(Records from a dataset)
● ● ● ●
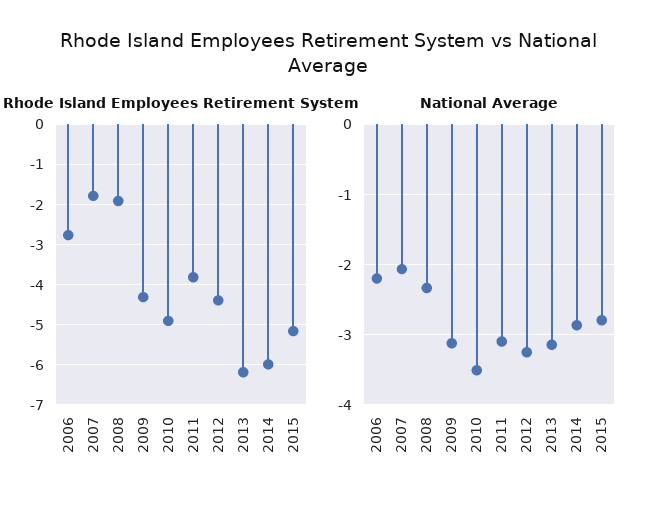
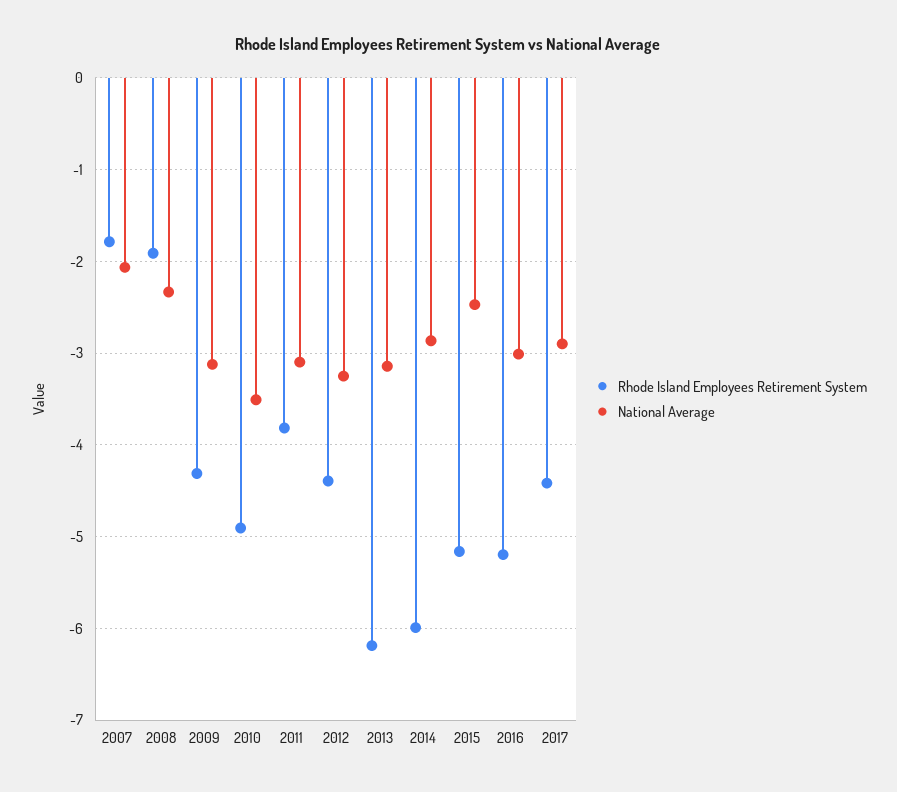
Rhode Island Employees Retirement System, 2006: -2.8 -> none
National Average, 2006: -2.2 -> none
National Average, 2015: -2.8 -> -2.5
Rhode Island Employees Retirement System, 2016: none -> -5.2
National Average, 2016: none -> -3
Rhode Island Employees Retirement System, 2017: none -> -4.4
National Average, 2017: none -> -2.9

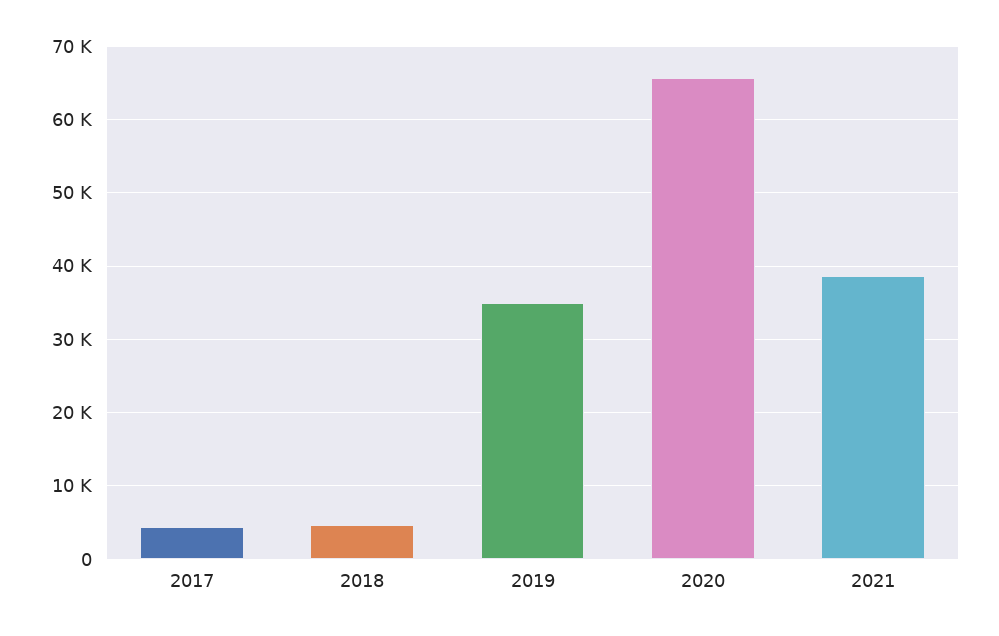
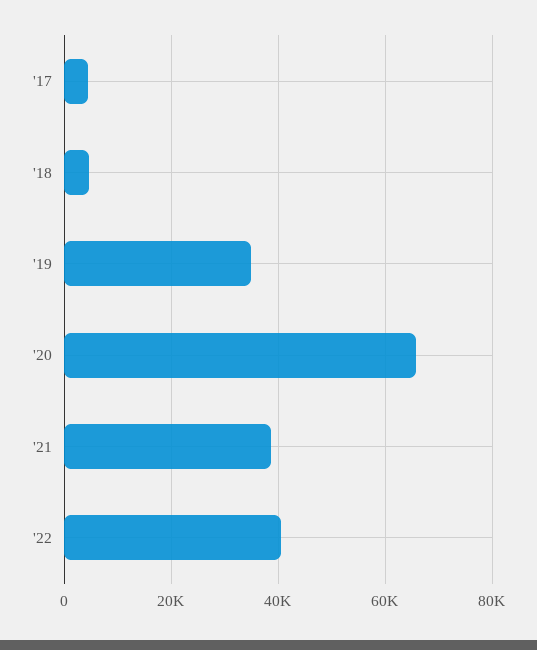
'22: none -> 40000

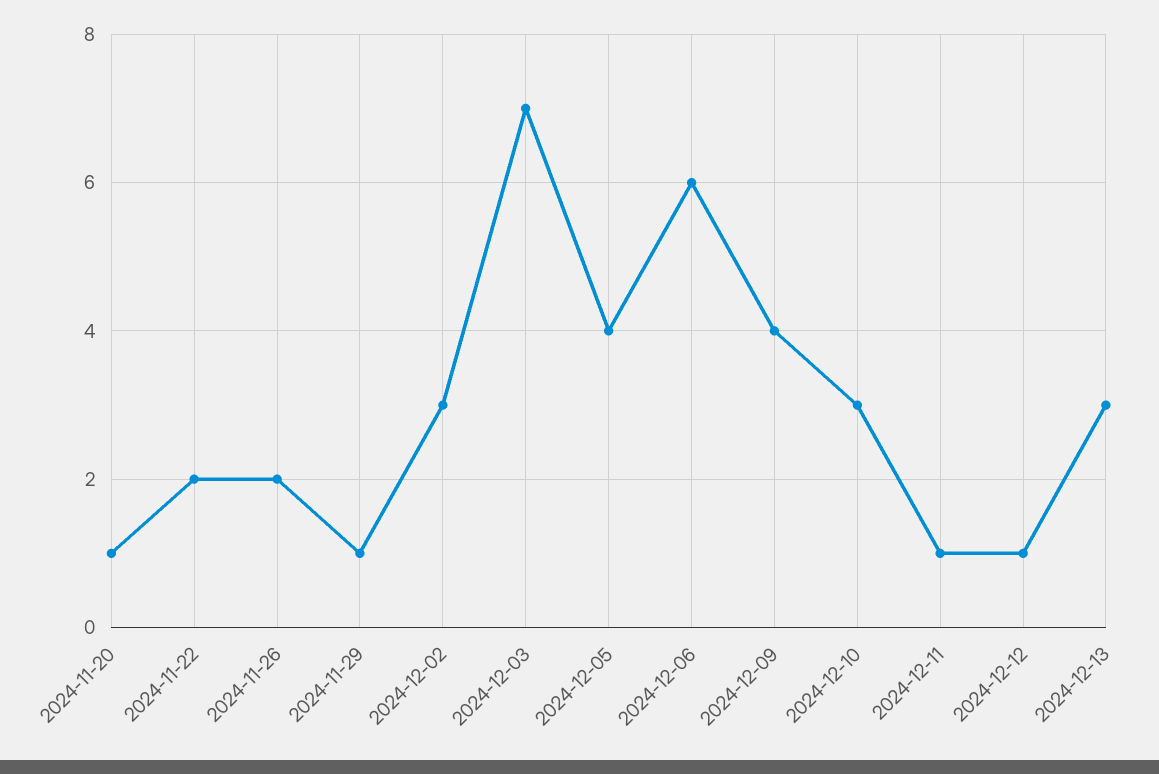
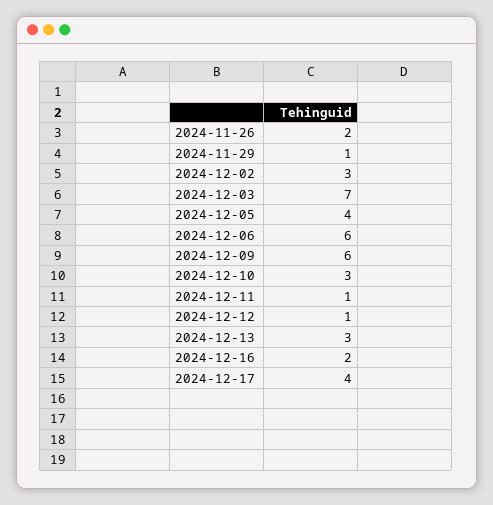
2024-11-20: 1 -> none
2024-11-22: 2 -> none
2024-12-09: 4 -> 6
2024-12-16: none -> 2
2024-12-17: none -> 4

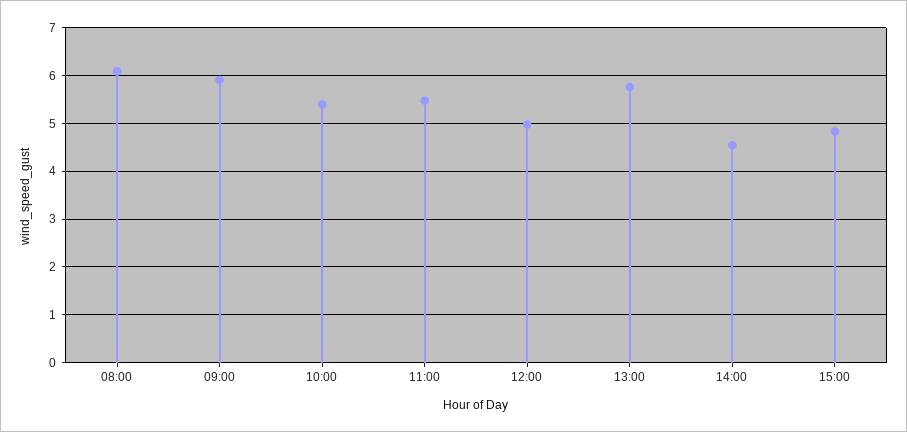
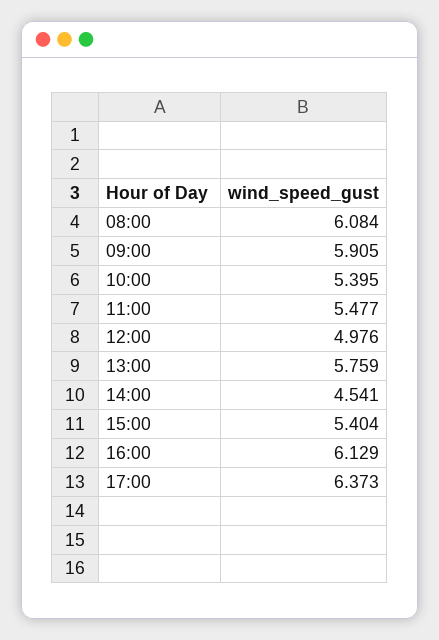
15:00: 4.8 -> 5.404
16:00: none -> 6.129
17:00: none -> 6.373

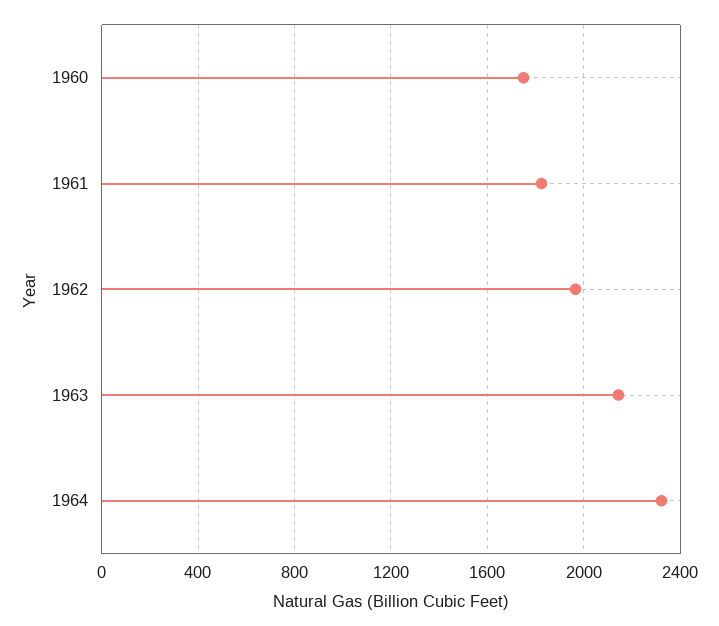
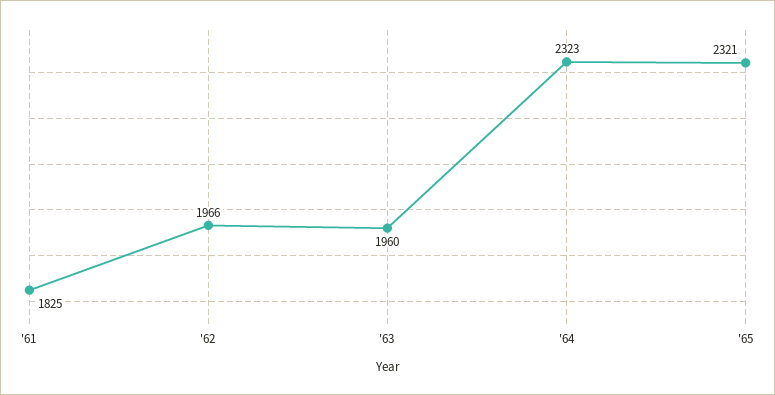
1960: 1750 -> none
1963: 2150 -> 1960
'65: none -> 2321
● ● ● ●
▶ **Exercise description**: With the pictures omitted, print precisely the lines from the one with "Rhode Island Employees Retirement System, 2017: none" to the final line of the records, both included.

▶ **Answer below**:
Rhode Island Employees Retirement System, 2017: none -> -4.4
National Average, 2017: none -> -2.9

'22: none -> 40000

2024-11-20: 1 -> none
2024-11-22: 2 -> none
2024-12-09: 4 -> 6
2024-12-16: none -> 2
2024-12-17: none -> 4

15:00: 4.8 -> 5.404
16:00: none -> 6.129
17:00: none -> 6.373

1960: 1750 -> none
1963: 2150 -> 1960
'65: none -> 2321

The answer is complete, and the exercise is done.